The SHAP bar plot ranks features by their mean absolute contribution to the model’s output across the sampled test instances.  Features with higher mean SHAP values influence predictions more strongly.  For example, age group, BMI group, breast density and family history typically show higher contributions, consistent with our earlier feature‑importance analyses.

The beeswarm plot provides a more detailed view: each point represents a SHAP value for a feature in an individual case.  Points are coloured by the original feature value (after encoding), showing how high or low values push the prediction towards or away from the positive class (prior breast cancer).  Clusters of points reveal whether the model’s decisions are consistent across different subgroups.

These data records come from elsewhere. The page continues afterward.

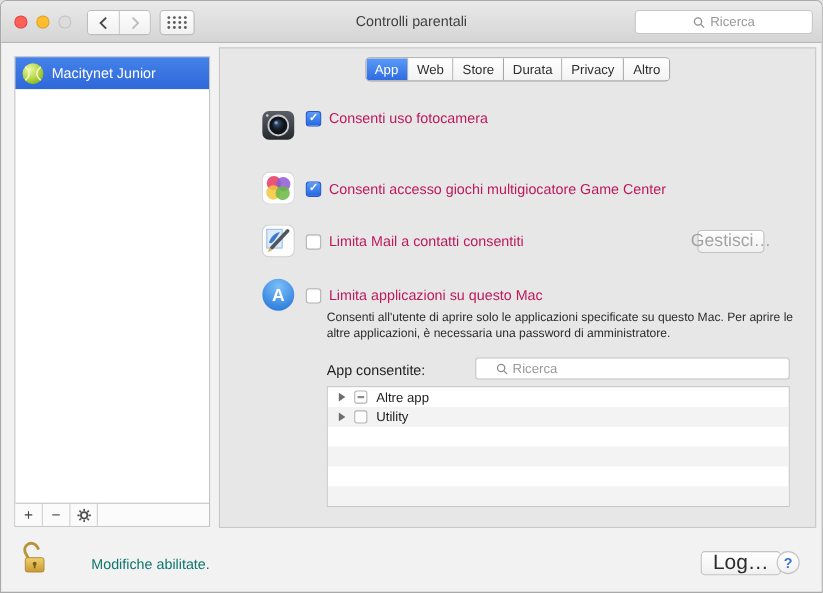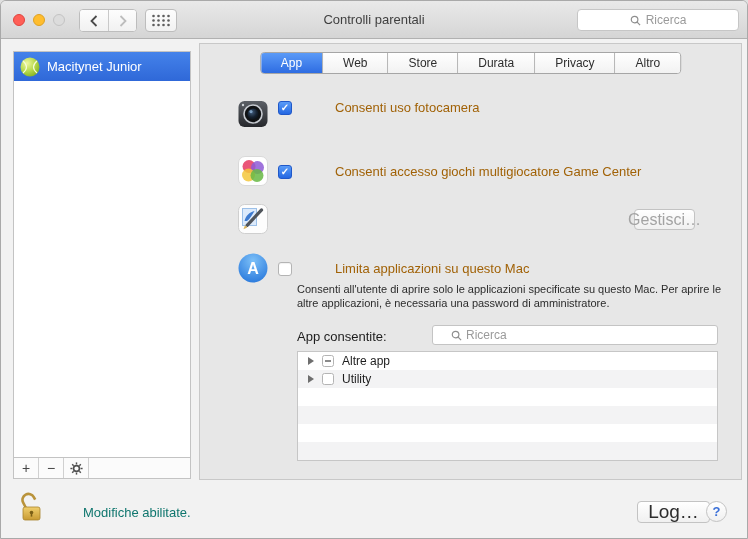--- a/index.html
+++ b/index.html
@@ -48,7 +48,7 @@
   .tabs { position:absolute; top:8px; left:50%; transform:translateX(-50%); display:flex;
           height:22px; border:1px solid #a6a6a6; border-radius:4px; overflow:hidden;
           font-size:12px; background:#fff; }
-  .tab { padding:0 20px; line-height:20px; color:#2e2e2e; border-right:1px solid #a6a6a6;
+  .tab { padding:0 8px; line-height:20px; color:#2e2e2e; border-right:1px solid #a6a6a6;
          background:linear-gradient(#ffffff,#f2f2f2); white-space:nowrap; }
   .tab:last-child { border-right:none; }
   .tab.selected { background:linear-gradient(#5a9af7,#2e6ce2); color:#fff; }

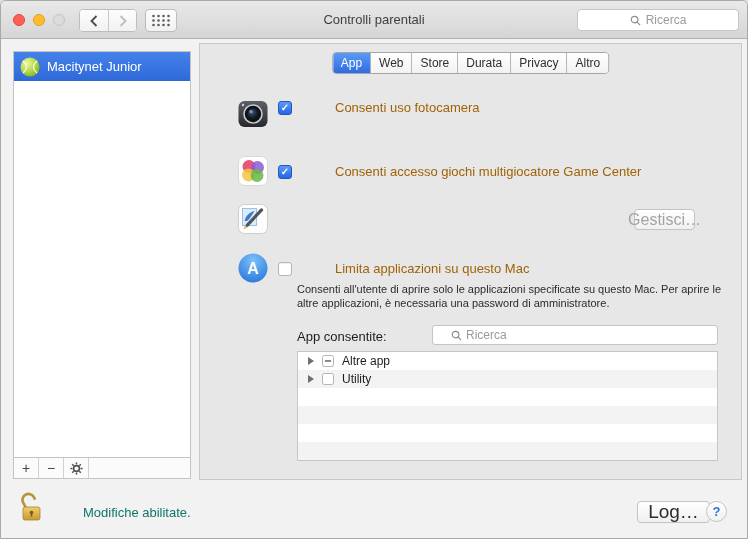--- a/index.html
+++ b/index.html
@@ -60,7 +60,7 @@
   .cb.checked::after { content:"✓"; position:absolute; left:0; top:0; width:12px; height:12px;
                        color:#fff; font-size:10px; font-weight:bold; line-height:12px; text-align:center; }
   .cb.un { background:#fff; border:1px solid #b4b4b4; box-shadow:inset 0 1px 1px rgba(0,0,0,.06); }
-  .cblabel { font-size:13px; color:#a16207; white-space:nowrap;margin-left:36px; }
+  .cblabel { font-size:13px; color:#be185d; white-space:nowrap; }
   .desc { position:absolute; font-size:11px; color:#2c2c2c; line-height:14px; }
   .mgbtn { position:absolute; left:434px; top:165px; width:61px; height:21px; border:1px solid #c3c3c3;
            border-radius:4px; background:linear-gradient(#ffffff,#f0f0f0); font-size:16px;

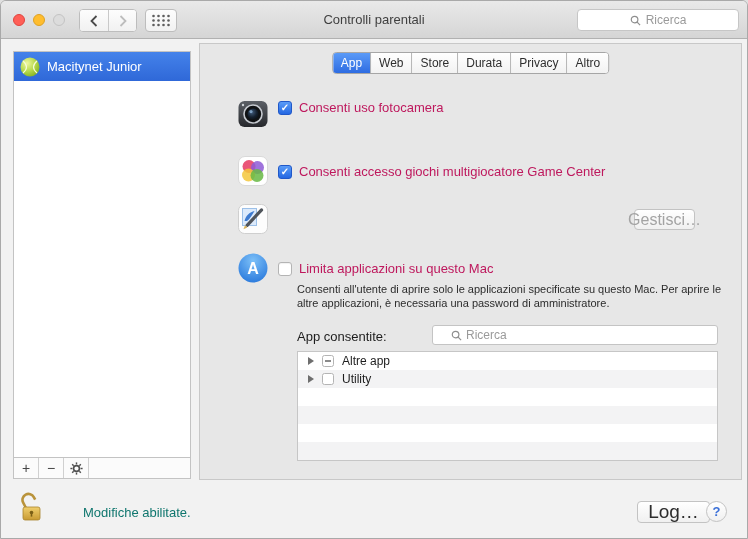--- a/index.html
+++ b/index.html
@@ -240,6 +240,10 @@
         </g>
       </svg>
     </div>
+    <div class="cbrow" style="left:78px; top:168px">
+      <span class="cb un"></span>
+      <span class="cblabel">Limita Mail a contatti consentiti</span>
+    </div>
     <div class="mgbtn">Gestisci…</div>
 
     <div class="s-icon" style="top:209px">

Finally, the force plot explains an individual prediction by showing how each feature contributes to pushing the base value (average prediction) towards the final probability for that instance.  Such local explanations are useful when discussing specific recommendations with clinicians or patients.

Remember that SHAP analyses are approximate when working with aggregated data—each row summarises many individuals, so the interpretation reflects the average effect within each group rather than specific individuals.